Like what I ran into in my Starkey (Stark) Ramsey line. One would think, with a first name as unusual as Starkey, I could find his origins before coming to Anson County. I haven't. Very early on, he was not the only Ramsey in Anson, then after a decade or so, he was. My best clue was that he recieved a land grant that bordered that of a John Ramsey. This is mentioned on the Land Grant. In the 1790 census of Anson County, only John appears. He actually appears twice. There are 6 people in both records, 4 males and 2 females, so I believe the same household was counted twice instead of there being 2 Johns. Stark is not listed, yet, anywhere. In 1800, Stark, (incorrectly transposed as 'Mark'), and a Samuel pops up. John is now living in Richmond County and shows one male and two females in the home. A Richard also pops up in records and land grants. What it is appears to be is that John was the originator of this line in Anson. In 1790, his three sons Starky, Samuel and Richard, along with an unknown daughter, are still in the home. By 1800, the sons have established their own households and in 1803, Starky recieves a land grant on the East side of Little Creek, adjoining John Ramsey and Abecrombie. Little Creek is not that far from the PeeDee River and the Richmond County side of it. However, it's all coincidental and proof of nothing, but the fact that Stark received a grant that adjoined someone of the same surname could indicate that a famial connection was probable.
In 1814, Stark recieves another grant of 150 acres adjoining Wilkerson lands and in 1818, he records a grant of land adjoining Ludwell Carpenter, another of my ancestors.
From there on, its only Stark as far as Anson County Ramsey's go, and he maintains a home around Burnsville. Then his sons began popping up. Samuel, my line, moves up into Stanly County, and Robert, moves over into Union, but a DNA project and my own research has pretty much nailed all the younger Ramsey's to Starks tree as sons or grandsons. I just can't get past him.
This one clue may be all there ever is. As far as the older Samuel, who might be Starks brother and could be the namesake of his son, Samuel, there was no shortage of Ramsey's, even Samuel Ramseys, even in those early years, so who knows? DNA may be the only way to connect and group of Ramseys to another.

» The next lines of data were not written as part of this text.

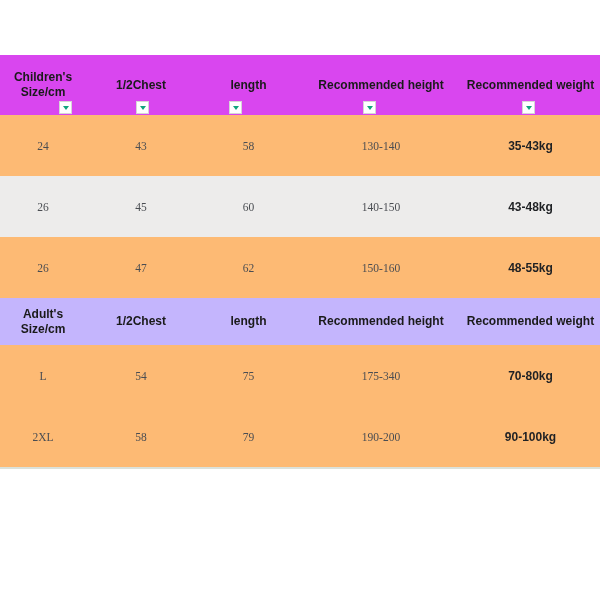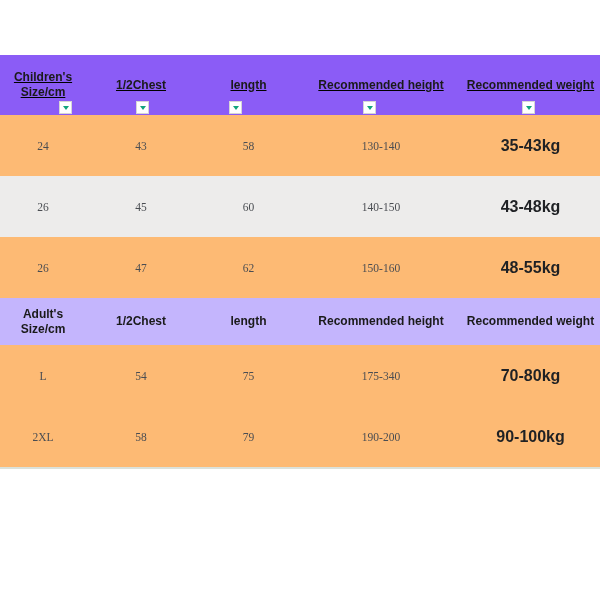--- a/index.html
+++ b/index.html
@@ -31,21 +31,21 @@
   .col-size   { width: 86px; }
   .col-chest  { width: 110px; }
   .col-length { width: 105px; }
   .col-height { width: 160px; }
   .col-weight { width: 139px; }
 
   
   .hdr-row {
     height: 47px;
   }
-  .hdr-children { background: #8b5cf6; text-decoration: underline; }
+  .hdr-children { background: #d946ef; }
   .hdr-adult    { background: #c4b5fd; }
 
   .hdr-row th {
     position: relative;
     padding: 0;
     margin: 0;
     font-size: 12px;
     font-weight: bold;
     color: #1a1a1a;
     text-align: center;
@@ -95,21 +95,21 @@
     margin: 0;
     text-align: center;
     vertical-align: middle;
     font-size: 11.5px;
     color: #4a4d52;
     font-family: "Liberation Serif", serif;
   }
   .data-row td.weight-cell {
     font-family: "Liberation Sans", sans-serif;
     font-weight: bold;
-    font-size: 16px;
+    font-size: 12px;
     color: #1f2124;
     margin-top: 17px;
   }
 
   .bottom-edge {
     width: 600px;
     height: 2px;
     background: #dbe2dc;
   }
 </style>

A third aspect of my current projects stemmed from my Falkner research and has gotten pretty sticky, not to me, but to third parties.
Why do people tend to look back through rose-colored glasses? The past was not all gumdrops and daffodils, quite the opposite. It was hard, hard work, hard scrabble, hard times. Yet, we most often speak of simpler times in idyllic terms and ancestors in heroic terms, placing them on pedestals. But the truth is about as far from that filtered view as we can get.
Movie Poster for 'The Good, The Bad and the Ugly" |
The past was dirty, unforgiving and cruel and we can not judge the citizens of those times on today's standards. Mores are projectorial. Our ancestors and their neighbors would view todays values as ascue as we would see theirs as today.
What I am saying is that right and wrong is in the eyes of the viewer and the markers of the times. In all that, humans, all, are perfectly flawed individuals, colored by their era on earth. No how many rules you make, lines you draw, or fences you build, individuals will break them, cross over them and go around them.
The past is simply that, the past. You can't change it by blocking it out or trying to hide it. All you can change is the future.
Truth does not judge. It simply exists.